Go through the entries below and tally the lines containing the string "Personalised"; report only the tally.

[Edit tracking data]

▬▬▬

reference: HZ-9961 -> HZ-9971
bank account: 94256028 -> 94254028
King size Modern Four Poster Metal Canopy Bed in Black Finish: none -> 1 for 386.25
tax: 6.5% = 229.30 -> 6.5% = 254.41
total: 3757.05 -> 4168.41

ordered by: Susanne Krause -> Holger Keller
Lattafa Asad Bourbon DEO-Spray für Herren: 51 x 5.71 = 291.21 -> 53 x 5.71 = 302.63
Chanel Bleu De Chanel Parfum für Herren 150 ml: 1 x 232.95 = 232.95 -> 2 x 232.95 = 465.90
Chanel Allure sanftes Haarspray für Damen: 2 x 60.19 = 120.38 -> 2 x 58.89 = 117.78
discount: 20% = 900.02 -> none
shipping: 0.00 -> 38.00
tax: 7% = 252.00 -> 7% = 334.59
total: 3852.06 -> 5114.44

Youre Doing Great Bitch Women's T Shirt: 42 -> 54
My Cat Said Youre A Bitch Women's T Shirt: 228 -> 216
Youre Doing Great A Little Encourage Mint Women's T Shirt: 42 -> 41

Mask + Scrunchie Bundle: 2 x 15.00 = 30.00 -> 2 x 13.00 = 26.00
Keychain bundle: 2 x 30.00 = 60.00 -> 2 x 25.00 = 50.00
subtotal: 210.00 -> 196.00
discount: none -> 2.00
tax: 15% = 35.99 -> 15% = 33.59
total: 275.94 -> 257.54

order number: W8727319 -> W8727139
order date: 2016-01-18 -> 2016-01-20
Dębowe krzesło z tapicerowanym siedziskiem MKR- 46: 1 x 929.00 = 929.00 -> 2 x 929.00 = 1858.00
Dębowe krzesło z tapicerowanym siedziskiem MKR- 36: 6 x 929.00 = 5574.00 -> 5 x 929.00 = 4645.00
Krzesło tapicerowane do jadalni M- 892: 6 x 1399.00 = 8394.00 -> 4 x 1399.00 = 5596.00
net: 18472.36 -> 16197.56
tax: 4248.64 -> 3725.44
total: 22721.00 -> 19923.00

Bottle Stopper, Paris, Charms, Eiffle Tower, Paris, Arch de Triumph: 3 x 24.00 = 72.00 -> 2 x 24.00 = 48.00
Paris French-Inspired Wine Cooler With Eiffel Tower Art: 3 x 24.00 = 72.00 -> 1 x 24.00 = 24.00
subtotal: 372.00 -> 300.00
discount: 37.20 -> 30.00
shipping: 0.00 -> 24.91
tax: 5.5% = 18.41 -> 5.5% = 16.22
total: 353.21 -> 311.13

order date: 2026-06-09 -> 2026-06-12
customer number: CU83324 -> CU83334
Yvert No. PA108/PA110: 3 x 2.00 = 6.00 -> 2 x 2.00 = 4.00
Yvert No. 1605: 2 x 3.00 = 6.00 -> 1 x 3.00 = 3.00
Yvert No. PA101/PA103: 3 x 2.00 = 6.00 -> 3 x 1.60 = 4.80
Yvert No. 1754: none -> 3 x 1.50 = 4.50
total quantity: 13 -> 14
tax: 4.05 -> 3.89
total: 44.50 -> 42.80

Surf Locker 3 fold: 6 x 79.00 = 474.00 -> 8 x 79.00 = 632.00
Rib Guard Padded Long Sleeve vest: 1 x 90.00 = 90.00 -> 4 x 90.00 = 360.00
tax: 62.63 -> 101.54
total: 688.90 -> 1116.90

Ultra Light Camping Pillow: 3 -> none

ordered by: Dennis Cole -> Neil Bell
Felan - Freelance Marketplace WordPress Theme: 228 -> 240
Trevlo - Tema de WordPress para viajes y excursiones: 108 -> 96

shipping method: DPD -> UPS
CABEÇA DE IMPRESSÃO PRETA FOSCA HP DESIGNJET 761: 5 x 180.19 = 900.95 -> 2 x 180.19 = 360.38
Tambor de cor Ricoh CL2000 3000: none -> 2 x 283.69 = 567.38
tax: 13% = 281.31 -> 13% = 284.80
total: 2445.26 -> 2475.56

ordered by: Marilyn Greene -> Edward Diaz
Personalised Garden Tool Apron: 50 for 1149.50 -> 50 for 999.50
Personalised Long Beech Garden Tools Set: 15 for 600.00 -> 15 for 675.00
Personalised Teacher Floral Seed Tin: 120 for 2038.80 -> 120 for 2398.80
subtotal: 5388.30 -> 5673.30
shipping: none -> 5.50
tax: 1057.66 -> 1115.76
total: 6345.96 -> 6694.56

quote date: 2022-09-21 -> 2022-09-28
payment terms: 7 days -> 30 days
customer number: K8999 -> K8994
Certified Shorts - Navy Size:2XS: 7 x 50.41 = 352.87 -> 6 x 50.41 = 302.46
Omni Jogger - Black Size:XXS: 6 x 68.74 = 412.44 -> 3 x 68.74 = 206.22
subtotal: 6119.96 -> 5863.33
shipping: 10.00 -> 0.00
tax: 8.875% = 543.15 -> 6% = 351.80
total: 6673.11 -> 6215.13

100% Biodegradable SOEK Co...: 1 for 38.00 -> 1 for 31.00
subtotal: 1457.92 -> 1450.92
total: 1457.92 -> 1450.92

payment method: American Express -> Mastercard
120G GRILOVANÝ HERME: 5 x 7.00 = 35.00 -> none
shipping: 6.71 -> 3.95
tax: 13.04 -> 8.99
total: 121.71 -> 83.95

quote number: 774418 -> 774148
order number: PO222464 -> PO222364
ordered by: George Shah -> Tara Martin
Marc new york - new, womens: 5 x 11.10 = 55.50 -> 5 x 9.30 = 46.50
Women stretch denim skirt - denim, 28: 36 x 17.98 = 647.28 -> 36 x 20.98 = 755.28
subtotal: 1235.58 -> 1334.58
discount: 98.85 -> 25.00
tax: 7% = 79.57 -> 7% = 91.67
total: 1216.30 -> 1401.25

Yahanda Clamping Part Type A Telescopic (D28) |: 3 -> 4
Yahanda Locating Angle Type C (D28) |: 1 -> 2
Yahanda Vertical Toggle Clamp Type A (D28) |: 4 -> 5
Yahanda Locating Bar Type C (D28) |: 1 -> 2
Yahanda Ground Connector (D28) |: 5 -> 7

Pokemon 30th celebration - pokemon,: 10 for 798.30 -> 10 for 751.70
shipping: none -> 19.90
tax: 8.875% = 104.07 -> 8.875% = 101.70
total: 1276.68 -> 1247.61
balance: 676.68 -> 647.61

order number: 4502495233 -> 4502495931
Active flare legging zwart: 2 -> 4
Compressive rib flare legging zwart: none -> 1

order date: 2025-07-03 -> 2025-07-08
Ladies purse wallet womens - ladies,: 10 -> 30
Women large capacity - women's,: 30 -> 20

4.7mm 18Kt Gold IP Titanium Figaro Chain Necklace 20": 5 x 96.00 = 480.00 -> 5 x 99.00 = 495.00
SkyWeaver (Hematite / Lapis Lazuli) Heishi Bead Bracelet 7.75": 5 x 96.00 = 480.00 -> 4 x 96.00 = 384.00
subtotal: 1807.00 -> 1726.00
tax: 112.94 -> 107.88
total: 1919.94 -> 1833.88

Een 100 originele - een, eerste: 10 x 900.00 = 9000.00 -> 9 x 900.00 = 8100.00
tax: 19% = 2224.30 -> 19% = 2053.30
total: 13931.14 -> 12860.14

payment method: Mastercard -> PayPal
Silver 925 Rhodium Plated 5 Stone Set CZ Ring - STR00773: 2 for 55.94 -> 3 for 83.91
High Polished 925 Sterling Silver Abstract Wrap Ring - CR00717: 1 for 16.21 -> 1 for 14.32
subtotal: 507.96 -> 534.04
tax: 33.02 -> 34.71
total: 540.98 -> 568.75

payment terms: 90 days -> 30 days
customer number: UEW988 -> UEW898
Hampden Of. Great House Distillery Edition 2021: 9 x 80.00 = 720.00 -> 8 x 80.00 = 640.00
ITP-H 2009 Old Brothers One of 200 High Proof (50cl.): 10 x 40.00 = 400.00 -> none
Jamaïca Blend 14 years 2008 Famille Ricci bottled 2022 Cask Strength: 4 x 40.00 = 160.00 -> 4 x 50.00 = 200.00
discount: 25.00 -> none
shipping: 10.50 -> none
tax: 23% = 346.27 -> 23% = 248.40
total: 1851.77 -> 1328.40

▬▬▬

(RESULT OF THE EXERCISE) 3